Northern Territory Statehood Push Offers Opportunity for Community Reflection

BY KEN PARISH

24.11.2015

Statehood for the Northern Territory is on the national political agenda again, with the Council of Australian Governments having voted unanimously in July to support a renewed statehood process (albeit with no assurances as to the outcome).  Although more recent signals from the new Turnbull administration are more equivocal, for constitutional lawyers this is a development worth following closely. No new State has been admitted or established since Federation in 1901. For others, it is an issue that produces almost universal guffaws whenever anyone mentions it, not only in the rest of Australia but among Territorians. ‘Down south’ the reaction is seemingly fuelled by a perception that the Territory is a sinkhole for taxpayers’ money inhabited by Aborigines, crocodiles, and a handful of eccentric redneck Caucasians behaving strangely in the tropical heat.

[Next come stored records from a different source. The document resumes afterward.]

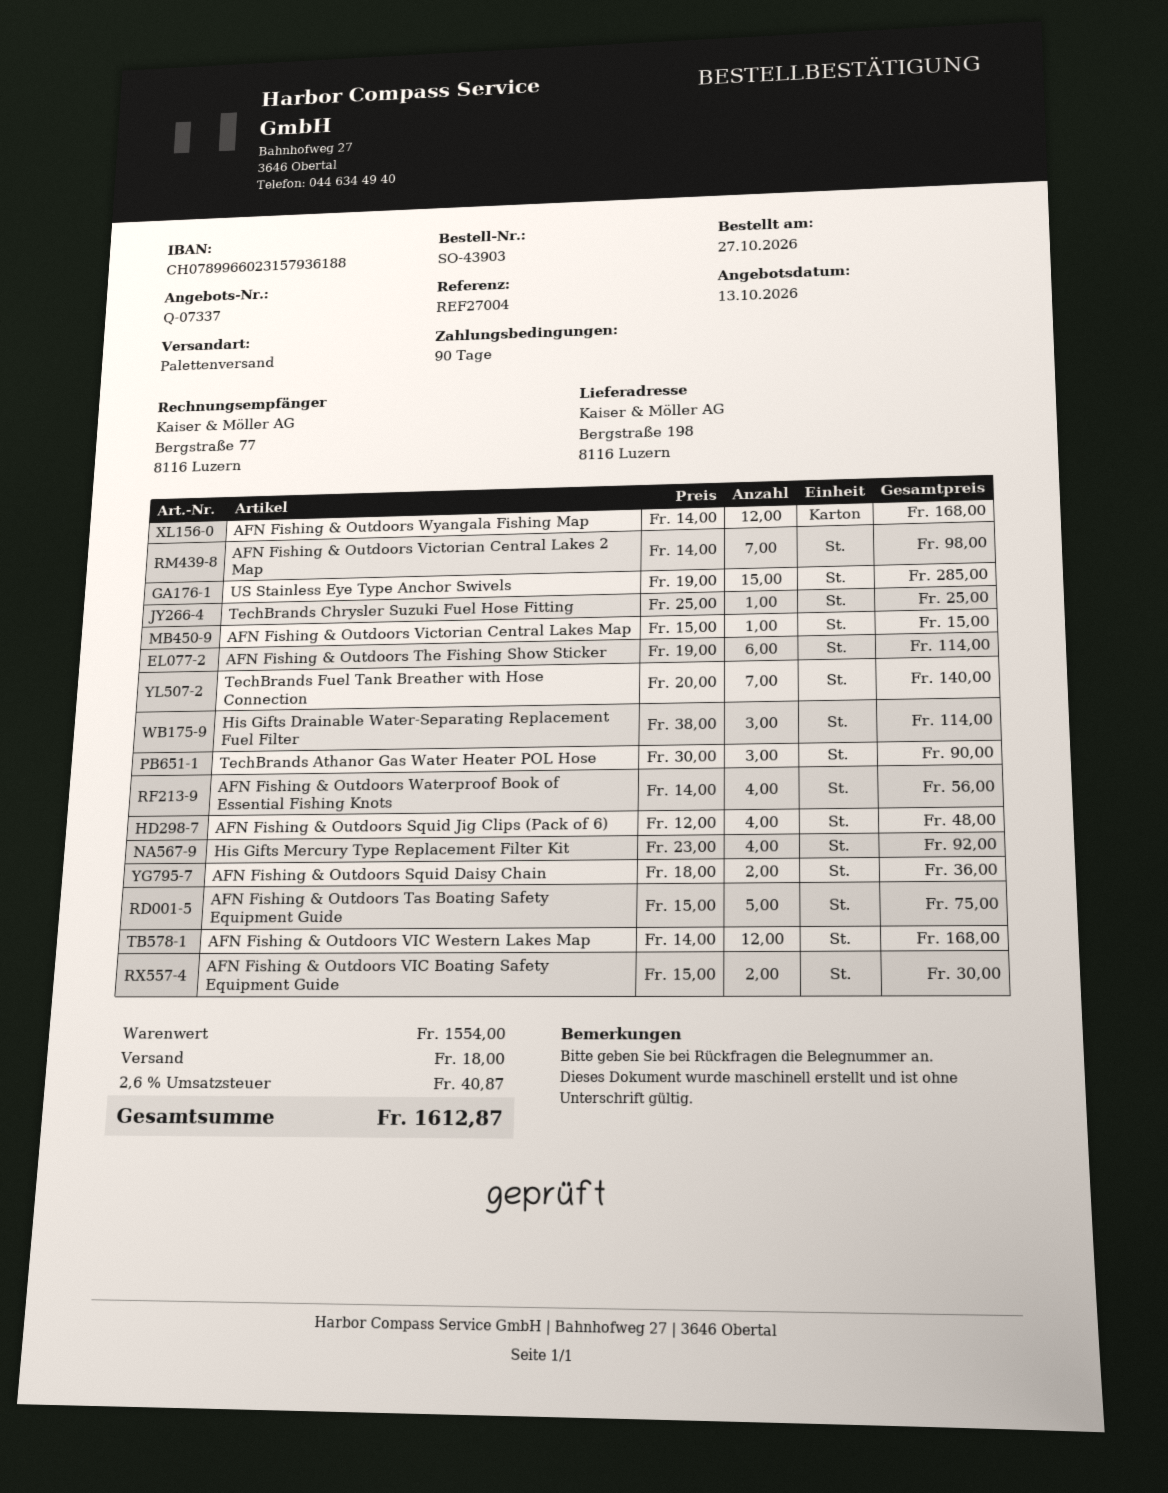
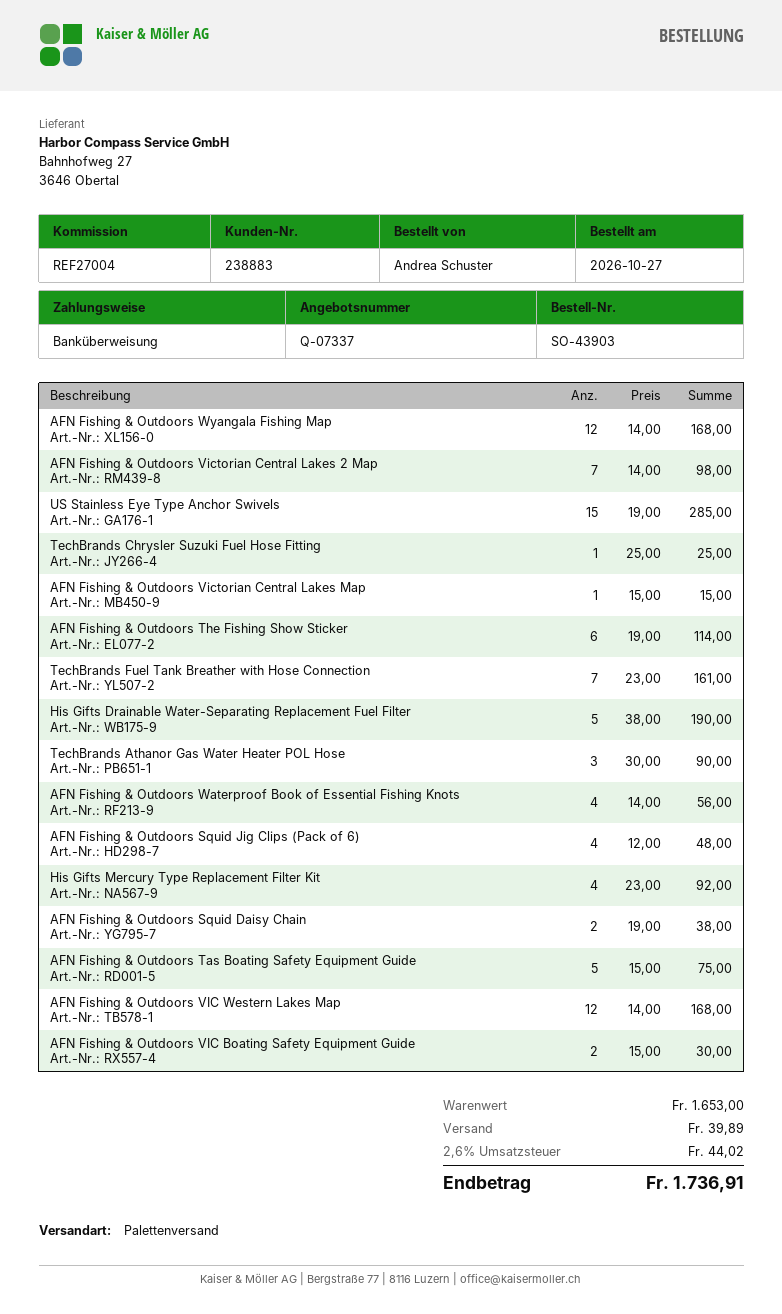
TechBrands Fuel Tank Breather with Hose Connection: 7 x 20.00 = 140.00 -> 7 x 23.00 = 161.00
His Gifts Drainable Water-Separating Replacement Fuel Filter: 3 x 38.00 = 114.00 -> 5 x 38.00 = 190.00
AFN Fishing & Outdoors Squid Daisy Chain: 2 x 18.00 = 36.00 -> 2 x 19.00 = 38.00
subtotal: 1554.00 -> 1653.00
shipping: 18.00 -> 39.89
tax: 2.6% = 40.87 -> 2.6% = 44.02
total: 1612.87 -> 1736.91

The constitutional position of the Northern Territory

However, the dismissive attitude towards statehood on the part of Territorians themselves is harder to explain. As a polity with State-like powers and functions, the Territory has significant constitutional and practical disabilities compared with the existing States. It has also in relatively recent times suffered very real discrimination at the hands of the Commonwealth as a result of that inferior constitutional status. Any law made by the elected Legislative Assembly can be overridden by Commonwealth legislation, something which cannot occur with a State (other than through inconsistency with a Commonwealth law by reason of s 109 of the Constitution). Indeed, until the repeal of s 9 of the Northern Territory (Self-Government) Act in 2012, any Territory law could also be disallowed by executive action on the part of the Commonwealth. The Territory’s executive power conferred by the Northern Territory (Self-Government) Regulations also expressly excludes the ability to affect rights in relation to Aboriginal land (some 50 per cent of the Territory’s land mass) and uranium mining.

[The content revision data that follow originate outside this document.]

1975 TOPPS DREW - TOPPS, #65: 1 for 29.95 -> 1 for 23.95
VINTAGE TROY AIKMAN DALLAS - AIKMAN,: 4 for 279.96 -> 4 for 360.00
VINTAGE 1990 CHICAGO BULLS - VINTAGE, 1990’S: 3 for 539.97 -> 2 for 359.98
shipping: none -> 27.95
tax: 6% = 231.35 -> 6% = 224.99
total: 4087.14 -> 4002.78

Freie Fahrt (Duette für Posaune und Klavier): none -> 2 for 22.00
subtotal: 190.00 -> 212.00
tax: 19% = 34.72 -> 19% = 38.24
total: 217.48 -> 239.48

These disabilities are much more than merely theoretical. In 1995 the Territory’s Legislative Assembly passed the Rights of the Terminally Ill Act, the first Australian law to legalise medically assisted euthanasia. Constrained by tight safeguards, it nevertheless allowed people with a terminal illness to end their lives with dignity. The law was sponsored by then Country Liberal Chief Minister Marshall Perron and had very wide public support. However in 1997 the Commonwealth Parliament passed legislation which nullified this pioneering euthanasia law and withdrew the Legislative Assembly’s power to enact laws providing for euthanasia, a power all State Parliaments possess but have not to date exercised. The Euthanasia Laws Act 1997 (Cth) was sponsored by Howard government Minister Kevin Andrews and supported by a broad cross-party coalition of Christian politicians.

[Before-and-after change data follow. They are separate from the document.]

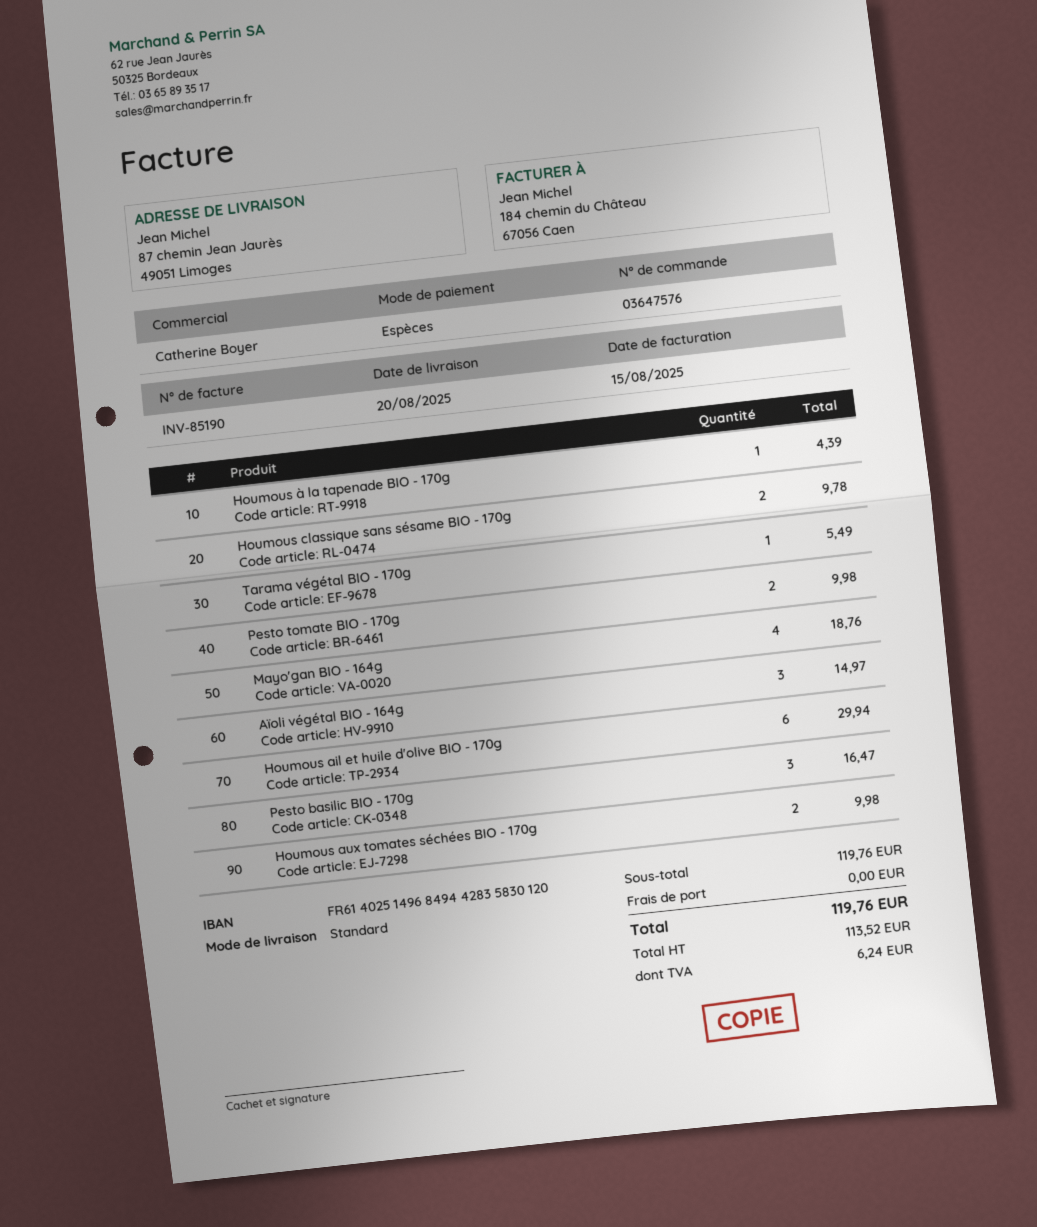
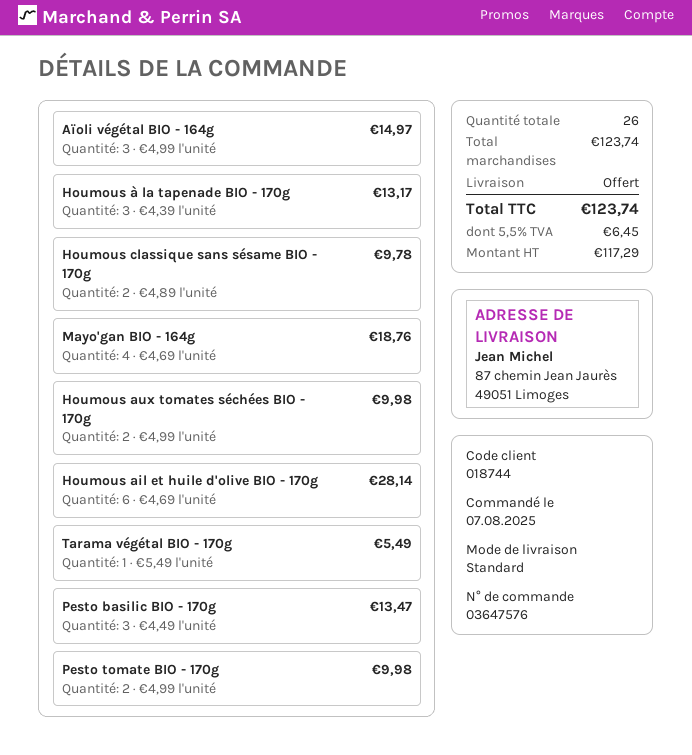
Houmous à la tapenade BIO - 170g: 1 for 4.39 -> 3 for 13.17
Houmous ail et huile d'olive BIO - 170g: 6 for 29.94 -> 6 for 28.14
Pesto basilic BIO - 170g: 3 for 16.47 -> 3 for 13.47
subtotal: 119.76 -> 123.74
net: 113.52 -> 117.29
tax: 6.24 -> 6.45
total: 119.76 -> 123.74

More recently, the Howard government’s Northern Territory National Emergency Response Act 2007 (aka the Northern Territory Intervention) expressly provided that Commonwealth ministerial power would override that of Territory Ministers in relation to the administration of policing, alcohol and censorship laws on Aboriginal land. In other words, self-government was effectively partially suspended over 50 per cent of the Territory’s landmass. The ‘national emergency’ pretext for the Intervention was based on a moral panic generated by allegations about child sexual abuse and related issues, many of which were later revealed as confected or grossly exaggerated. Strangely, even though it remained in force until 2012, this extraordinarily high-handed and misconceived removal of power from a democratically elected Territory government failed to generate any significant resentment among Territorians. It certainly hasn’t resulted in renewed public demands for statehood. One suspects that Territorians living in urban areas don’t much care who governs in remote Aboriginal communities, while Aboriginal people themselves don’t see any Territory government as a plausible guarantor of their rights or welfare.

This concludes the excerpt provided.